*RECORDED DATA*:
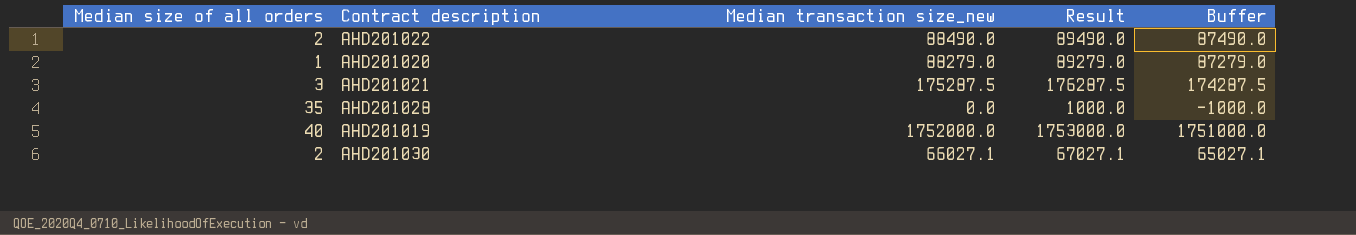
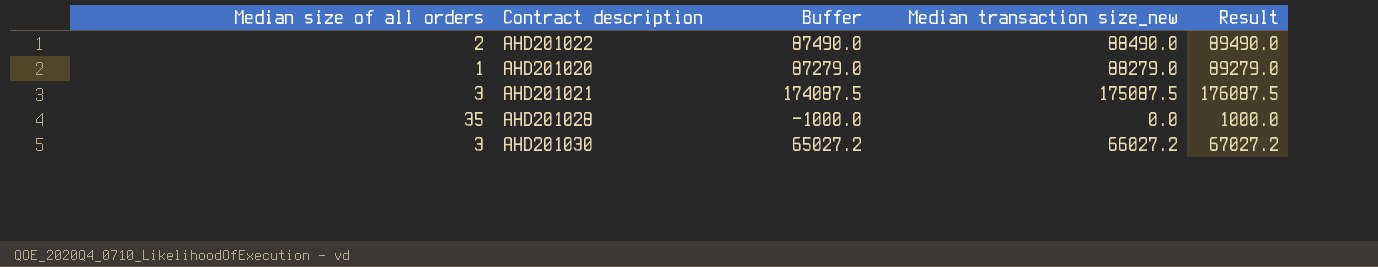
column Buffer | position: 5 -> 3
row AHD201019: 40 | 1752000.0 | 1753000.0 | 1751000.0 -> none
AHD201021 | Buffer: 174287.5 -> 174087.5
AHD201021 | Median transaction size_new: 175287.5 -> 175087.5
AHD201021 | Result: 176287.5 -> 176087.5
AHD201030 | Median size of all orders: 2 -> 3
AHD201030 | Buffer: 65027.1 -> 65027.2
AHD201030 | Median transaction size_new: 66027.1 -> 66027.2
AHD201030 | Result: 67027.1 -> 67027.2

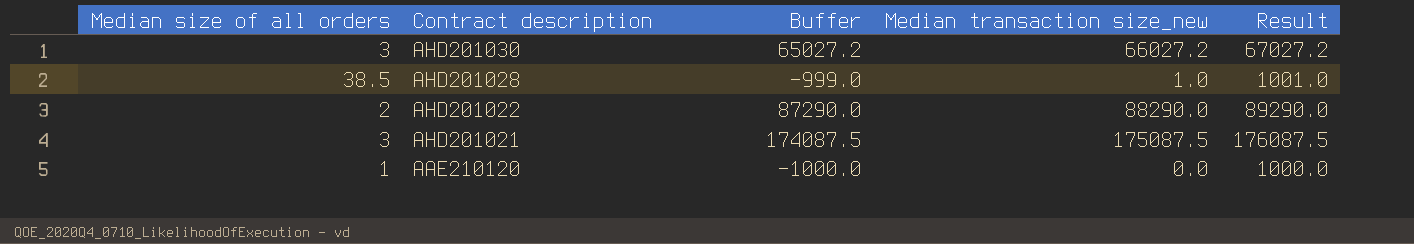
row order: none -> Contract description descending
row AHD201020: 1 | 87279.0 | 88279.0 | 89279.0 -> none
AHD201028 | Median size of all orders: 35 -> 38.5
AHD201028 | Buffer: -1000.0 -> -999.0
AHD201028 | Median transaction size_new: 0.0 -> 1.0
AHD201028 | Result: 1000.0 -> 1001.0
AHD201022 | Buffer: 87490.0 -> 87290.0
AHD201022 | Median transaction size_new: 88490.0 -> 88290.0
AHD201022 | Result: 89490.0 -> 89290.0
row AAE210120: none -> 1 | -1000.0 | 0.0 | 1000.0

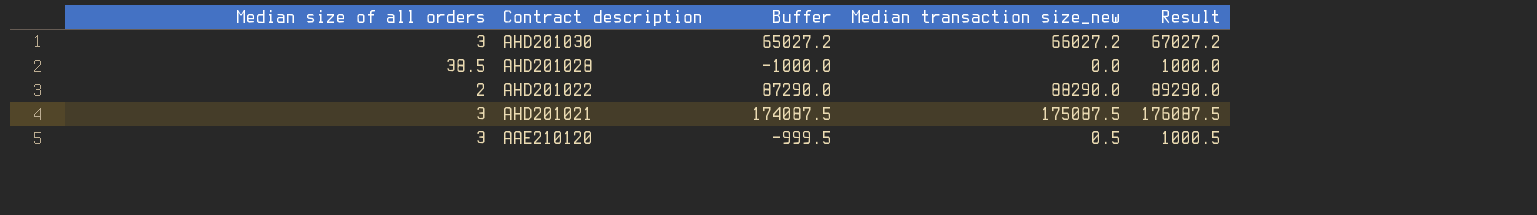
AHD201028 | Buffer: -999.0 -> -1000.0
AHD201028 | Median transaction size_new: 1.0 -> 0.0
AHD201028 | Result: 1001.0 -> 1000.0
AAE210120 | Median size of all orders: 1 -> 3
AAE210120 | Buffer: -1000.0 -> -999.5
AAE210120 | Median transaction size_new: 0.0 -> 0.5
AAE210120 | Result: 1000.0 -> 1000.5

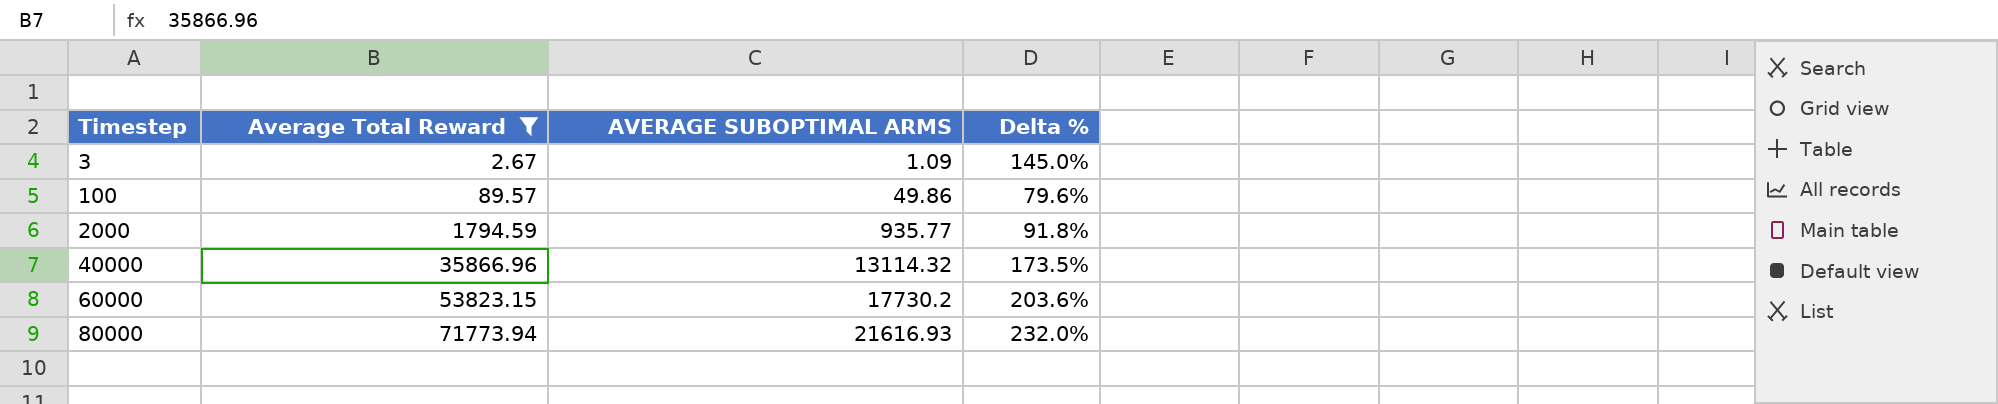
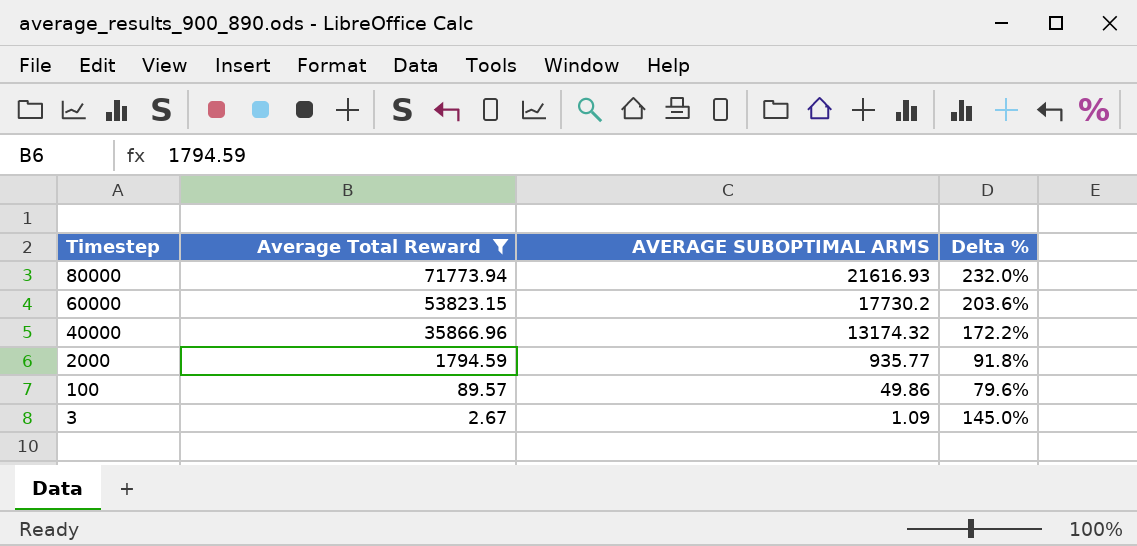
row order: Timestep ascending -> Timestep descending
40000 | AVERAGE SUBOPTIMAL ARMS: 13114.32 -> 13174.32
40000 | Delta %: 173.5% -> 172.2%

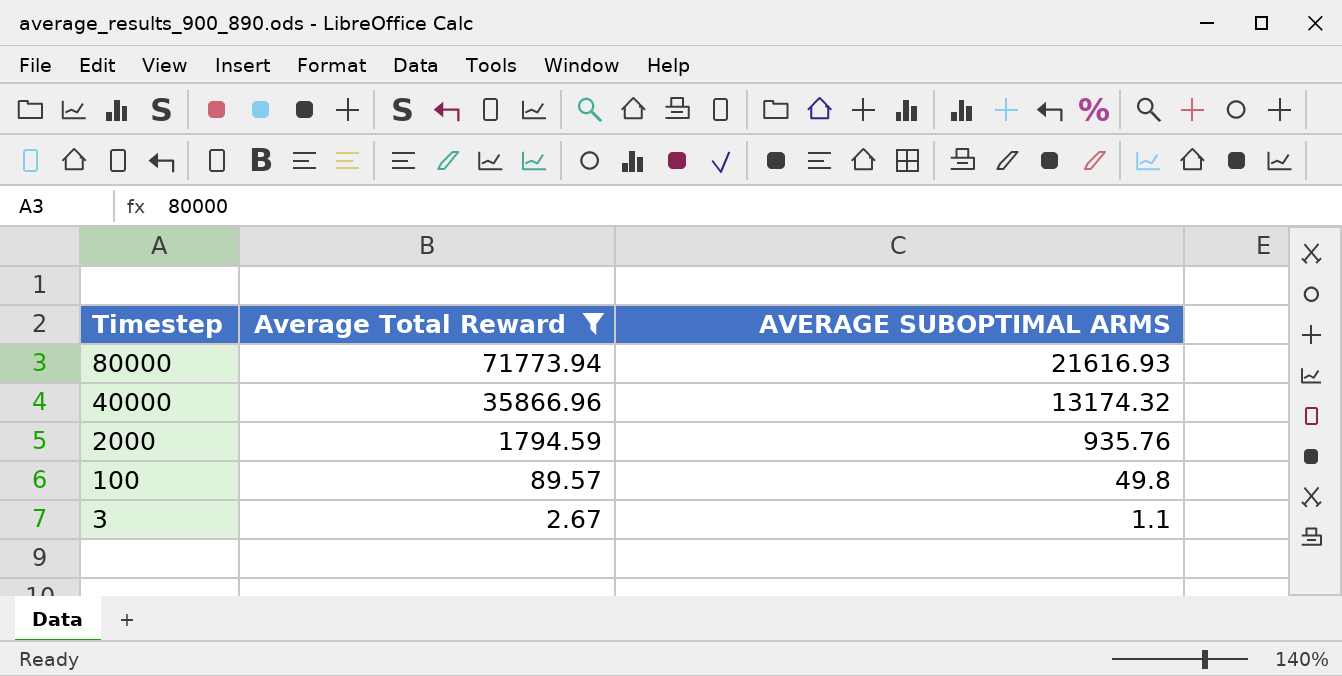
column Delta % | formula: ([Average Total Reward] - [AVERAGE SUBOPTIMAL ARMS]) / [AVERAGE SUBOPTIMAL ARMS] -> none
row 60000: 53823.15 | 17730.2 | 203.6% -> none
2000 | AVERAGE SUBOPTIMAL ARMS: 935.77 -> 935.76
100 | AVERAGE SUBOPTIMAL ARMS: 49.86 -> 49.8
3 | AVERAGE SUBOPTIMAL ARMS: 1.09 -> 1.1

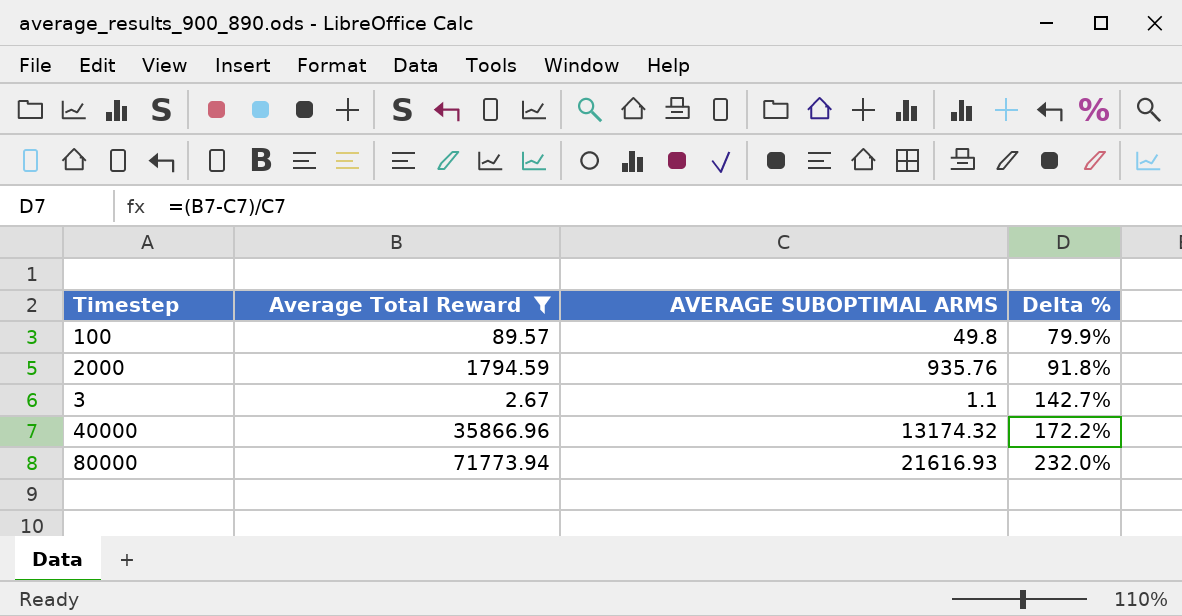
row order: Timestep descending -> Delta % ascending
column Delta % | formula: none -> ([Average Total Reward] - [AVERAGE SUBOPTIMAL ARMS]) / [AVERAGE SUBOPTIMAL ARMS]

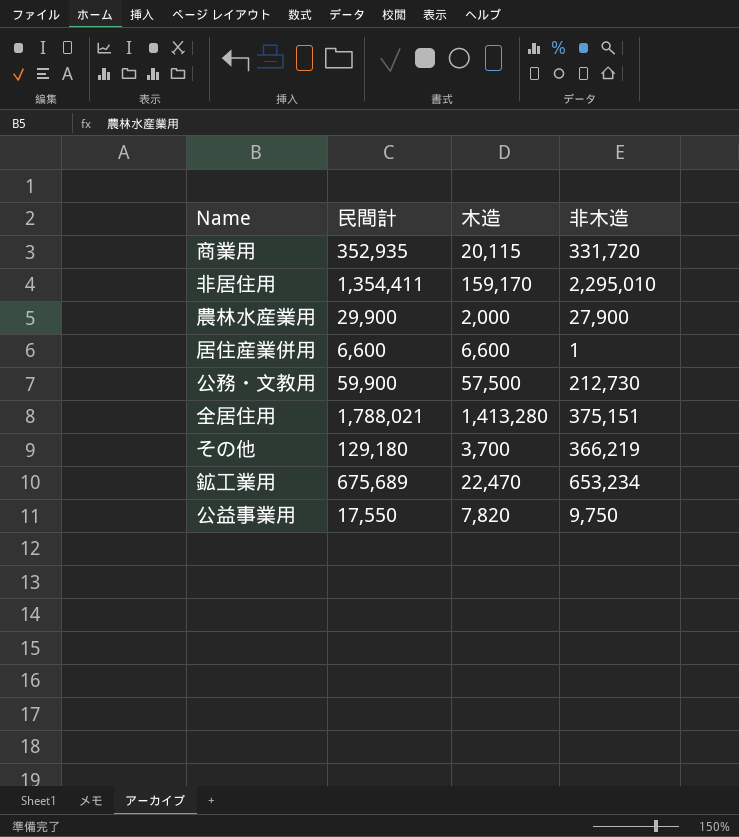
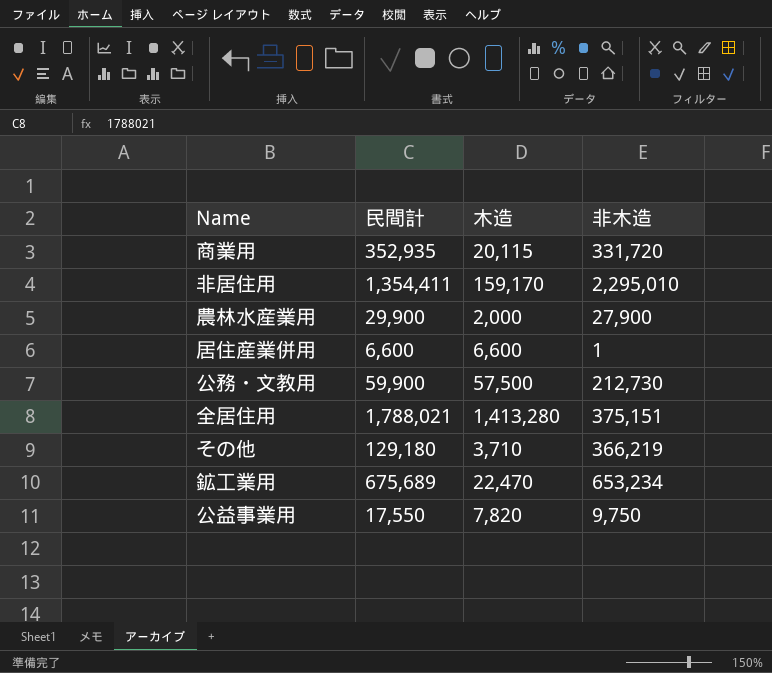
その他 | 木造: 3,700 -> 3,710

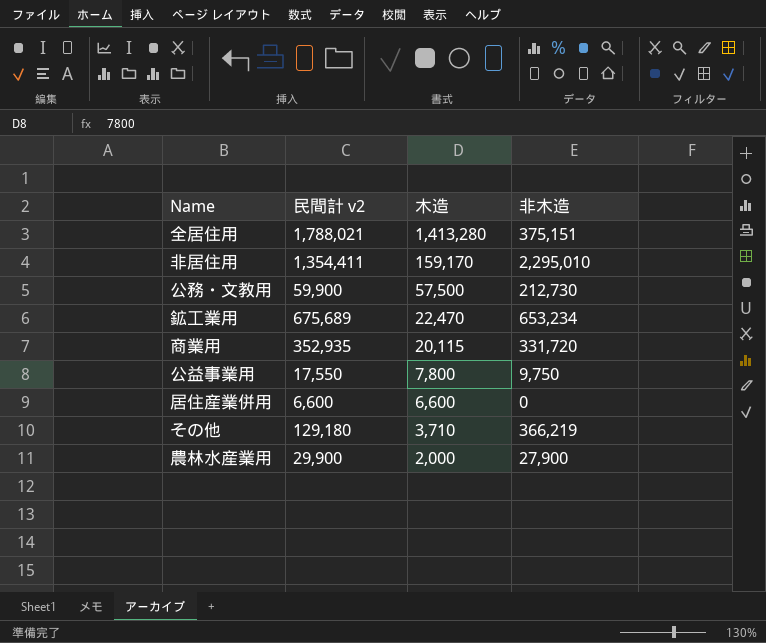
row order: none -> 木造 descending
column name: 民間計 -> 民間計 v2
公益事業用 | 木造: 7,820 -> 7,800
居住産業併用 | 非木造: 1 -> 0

*WHAT YOU WILL DO*:
Each line from the first line of the entries through the line containing "40000 | Delta %: 173.5% -> 172.2%" should be duplicated word for word, and nothing more; the pictures stay out.

*TASK OUTPUT*:
column Buffer | position: 5 -> 3
row AHD201019: 40 | 1752000.0 | 1753000.0 | 1751000.0 -> none
AHD201021 | Buffer: 174287.5 -> 174087.5
AHD201021 | Median transaction size_new: 175287.5 -> 175087.5
AHD201021 | Result: 176287.5 -> 176087.5
AHD201030 | Median size of all orders: 2 -> 3
AHD201030 | Buffer: 65027.1 -> 65027.2
AHD201030 | Median transaction size_new: 66027.1 -> 66027.2
AHD201030 | Result: 67027.1 -> 67027.2

row order: none -> Contract description descending
row AHD201020: 1 | 87279.0 | 88279.0 | 89279.0 -> none
AHD201028 | Median size of all orders: 35 -> 38.5
AHD201028 | Buffer: -1000.0 -> -999.0
AHD201028 | Median transaction size_new: 0.0 -> 1.0
AHD201028 | Result: 1000.0 -> 1001.0
AHD201022 | Buffer: 87490.0 -> 87290.0
AHD201022 | Median transaction size_new: 88490.0 -> 88290.0
AHD201022 | Result: 89490.0 -> 89290.0
row AAE210120: none -> 1 | -1000.0 | 0.0 | 1000.0

AHD201028 | Buffer: -999.0 -> -1000.0
AHD201028 | Median transaction size_new: 1.0 -> 0.0
AHD201028 | Result: 1001.0 -> 1000.0
AAE210120 | Median size of all orders: 1 -> 3
AAE210120 | Buffer: -1000.0 -> -999.5
AAE210120 | Median transaction size_new: 0.0 -> 0.5
AAE210120 | Result: 1000.0 -> 1000.5

row order: Timestep ascending -> Timestep descending
40000 | AVERAGE SUBOPTIMAL ARMS: 13114.32 -> 13174.32
40000 | Delta %: 173.5% -> 172.2%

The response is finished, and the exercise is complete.